Make sure that the elbows are fully extended before starting each rep of the upper body exercises to get the most bang for your buck.

Compound vs Isolation exercises

You should always focus on compound exercises before working on isolation exercises. This is because performing isolation exercises before compound ones can cause you to fatigue faster during an exercise leading to fewer reps. For example, if you were to do some tricep extensions to work the triceps before you went to do dips to failure. The amount of dips you can go to failure after performing tricep extension is less due to working the triceps. That leaves the other muscle groups involved in the movement such as the chest with more gas in the tank than the triceps. Leading to fewer gains.

Rest time

3–5 minutes between sets and 30–60 seconds between exercises. This is so that you have plenty of energy to perform exercises, but still have enough intensity to cause adaptations to occur.
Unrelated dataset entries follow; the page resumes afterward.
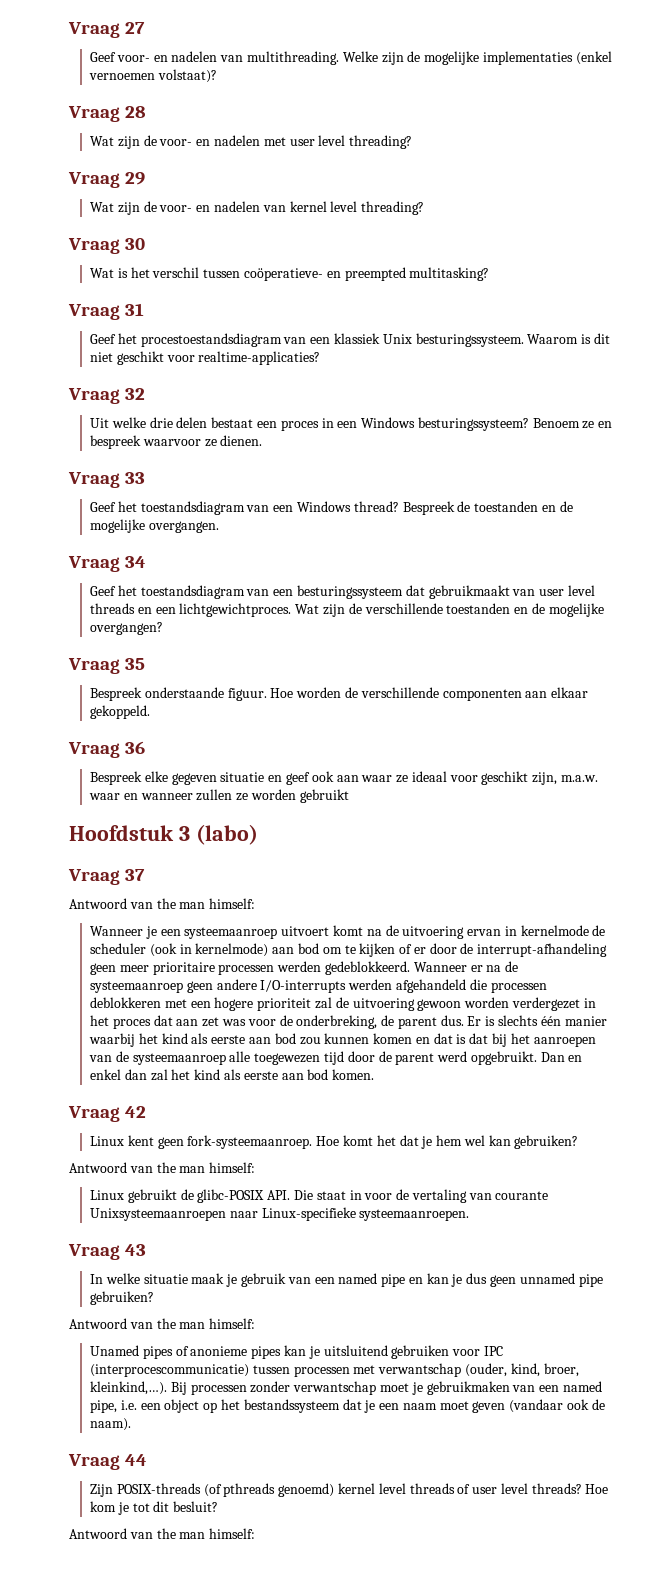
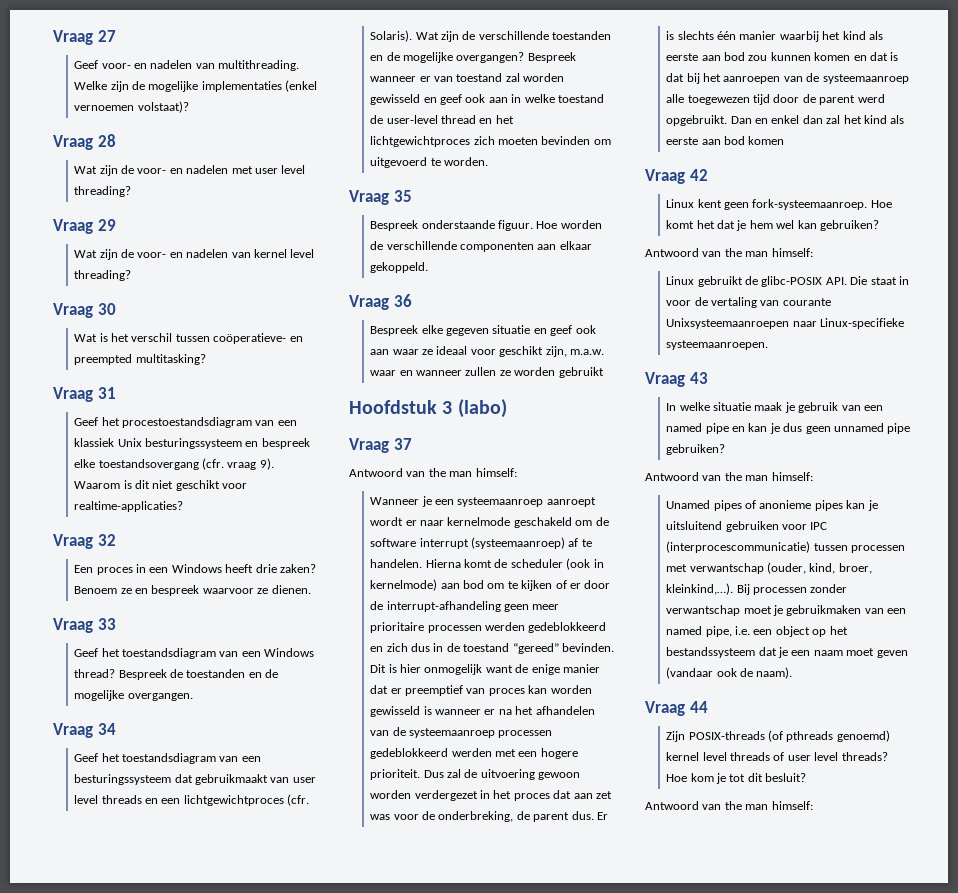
[415,333,524,347] besturingssysteem. -> [145,438,310,449] [74,458,274,470] besturingssysteem en bespreek elke toestandsovergang (cfr. vraag 9).
[90,417,278,428] Uit welke drie delen bestaat een -> [74,565,94,573] Een
[417,417,529,431] besturingssysteem? -> [225,564,316,573] heeft drie zaken?
[179,603,292,617] lichtgewichtproces. -> [183,794,310,806] [370,30,413,42] lichtgewichtproces (cfr. Solaris).
(164, 628) none -> [527,52,576,63] [370,73,565,82] [370,94,604,105] [370,115,514,124] [370,136,611,147] [370,157,489,168] Bespreek wanneer er van toestand zal worden gewisseld en geef ook aan in welke toestand de user-level thread en het lichtgewichtproces zich moeten bevinden om uitgevoerd te worden.
[281,925,589,939] uitvoert komt na de uitvoering ervan in kernelmode -> [546,497,596,507] [370,517,609,528] [370,537,592,549] [370,559,493,568] aanroept wordt er naar kernelmode geschakeld om de software interrupt (systeemaanroep) af te handelen. Hierna komt
[325,961,519,975] [90,979,547,993] [90,997,162,1008] gedeblokkeerd. Wanneer er na de systeemaanroep geen andere I/O-interrupts werden afgehandeld die processen deblokkeren -> [528,622,607,633] [370,643,614,654] [370,664,600,675] [370,685,592,696] [370,706,595,717] [370,727,553,738] [370,748,492,759] gedeblokkeerd en zich dus in de toestand “gereed” bevinden. Dit is hier onmogelijk want de enige manier dat er preemptief van proces kan worden gewisseld is wanneer er na het afhandelen van de systeemaanroep processen gedeblokkeerd werden
[257,998,312,1011] prioriteit -> [370,769,444,780] prioriteit. Dus
[332,1069,375,1080] komen. -> [748,136,785,145] komen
You should perform this workout anywhere between 3–4x a week to see the best results. Leave a 24–48hr rest time in between workouts to reduce the amount of fitness fatigue as possible.

Main Stretching

After your workout is done is when you should focus on the main portion of your stretch routine. This is so that you will have better mobility for the skill exercises such as the v-sit. This is also because long periods of static stretching before a workout can decrease muscle performance.

Conclusion

When starting out calisthenics you want to have a balanced routine such as this one that hits every muscle group. Focus on beginner skills and work you’re way up. I cannot stress enough that having proper scapula form of the push and pull movements is crucial when wanting to develop a stronger body. And above all else be consistent. Consistently performing this workout will eventually lead you to see gains and progress to the intermediate stage of your training.